[Screenshot and code edit data]
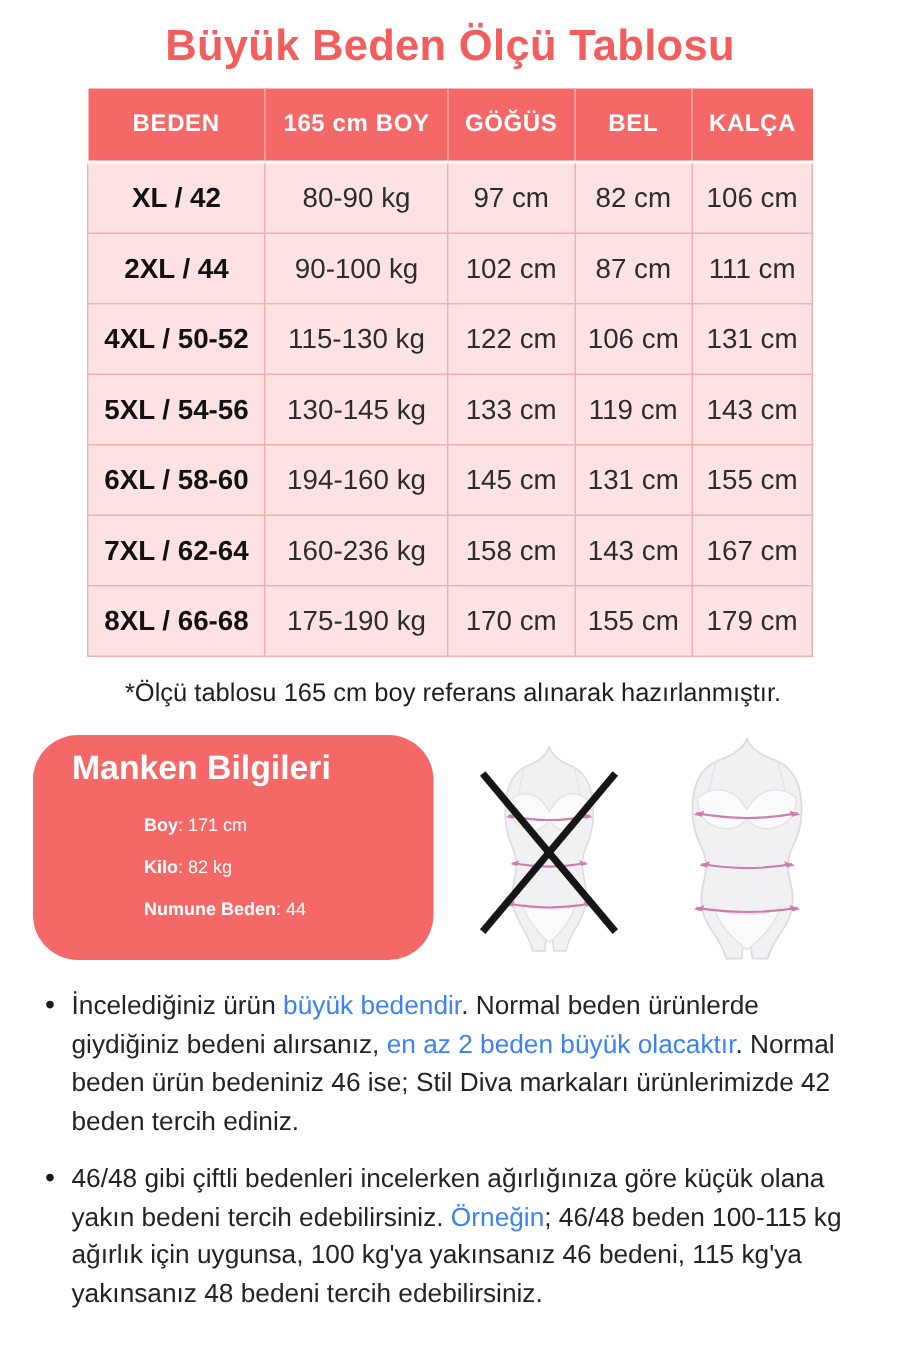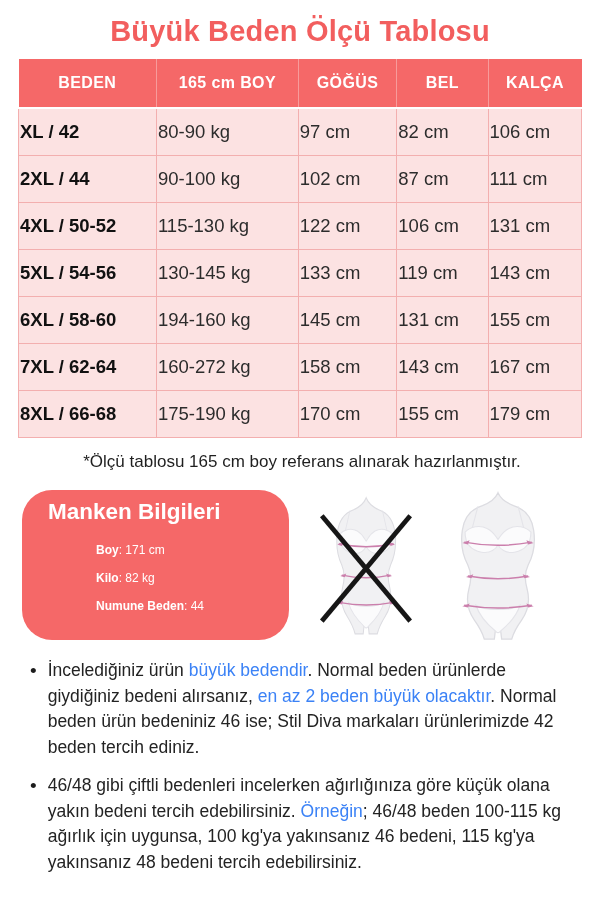--- a/index.html
+++ b/index.html
@@ -16,40 +16,40 @@
     text-align: center;
     font-size: 29px;
     font-weight: 700;
     color: var(--title-coral, #f25e5e);
     letter-spacing: 0.2px;
   }
 
   table.size-table {
     border-collapse: collapse;
     margin: 0 auto;
-    width: 564px;
+    width: 484px;
     table-layout: fixed;
   }
   table.size-table th {
     background: var(--coral, #f56868);
     color: #ffffff;
     font-size: 16px;
     font-weight: 700;
     letter-spacing: 0.4px;
     height: 46px;
     border-left: 1px solid #f79b9b;
     border-right: 1px solid #f79b9b;
     border-bottom: 2px solid #ffffff;
   }
   table.size-table th:first-child { border-left: none; }
   table.size-table th:last-child { border-right: none; }
   table.size-table td {
     background: var(--row-pink, #fce2e2);
     border: 1px solid var(--table-border, #f3afaf);
-    text-align: left;
+    text-align: center;
     height: 44px;
     font-size: 18.5px;
     color: #2c2c2c;
   }
   table.size-table td.size-col {
     font-weight: 700;
     color: #111111;
   }
 
   .footnote {
@@ -181,21 +181,21 @@
         </tr>
         <tr>
           <td class="size-col">6XL / 58-60</td>
           <td>194-160 kg</td>
           <td>145 cm</td>
           <td>131 cm</td>
           <td>155 cm</td>
         </tr>
         <tr>
           <td class="size-col">7XL / 62-64</td>
-          <td>160-272 kg</td>
+          <td>160-236 kg</td>
           <td>158 cm</td>
           <td>143 cm</td>
           <td>167 cm</td>
         </tr>
         <tr>
           <td class="size-col">8XL / 66-68</td>
           <td>175-190 kg</td>
           <td>170 cm</td>
           <td>155 cm</td>
           <td>179 cm</td>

• [Exercise objective] Your copy should hold each line above exactly and no pictures at all.

• [Task response]
--- a/index.html
+++ b/index.html
@@ -16,40 +16,40 @@
     text-align: center;
     font-size: 29px;
     font-weight: 700;
     color: var(--title-coral, #f25e5e);
     letter-spacing: 0.2px;
   }
 
   table.size-table {
     border-collapse: collapse;
     margin: 0 auto;
-    width: 564px;
+    width: 484px;
     table-layout: fixed;
   }
   table.size-table th {
     background: var(--coral, #f56868);
     color: #ffffff;
     font-size: 16px;
     font-weight: 700;
     letter-spacing: 0.4px;
     height: 46px;
     border-left: 1px solid #f79b9b;
     border-right: 1px solid #f79b9b;
     border-bottom: 2px solid #ffffff;
   }
   table.size-table th:first-child { border-left: none; }
   table.size-table th:last-child { border-right: none; }
   table.size-table td {
     background: var(--row-pink, #fce2e2);
     border: 1px solid var(--table-border, #f3afaf);
-    text-align: left;
+    text-align: center;
     height: 44px;
     font-size: 18.5px;
     color: #2c2c2c;
   }
   table.size-table td.size-col {
     font-weight: 700;
     color: #111111;
   }
 
   .footnote {
@@ -181,21 +181,21 @@
         </tr>
         <tr>
           <td class="size-col">6XL / 58-60</td>
           <td>194-160 kg</td>
           <td>145 cm</td>
           <td>131 cm</td>
           <td>155 cm</td>
         </tr>
         <tr>
           <td class="size-col">7XL / 62-64</td>
-          <td>160-272 kg</td>
+          <td>160-236 kg</td>
           <td>158 cm</td>
           <td>143 cm</td>
           <td>167 cm</td>
         </tr>
         <tr>
           <td class="size-col">8XL / 66-68</td>
           <td>175-190 kg</td>
           <td>170 cm</td>
           <td>155 cm</td>
           <td>179 cm</td>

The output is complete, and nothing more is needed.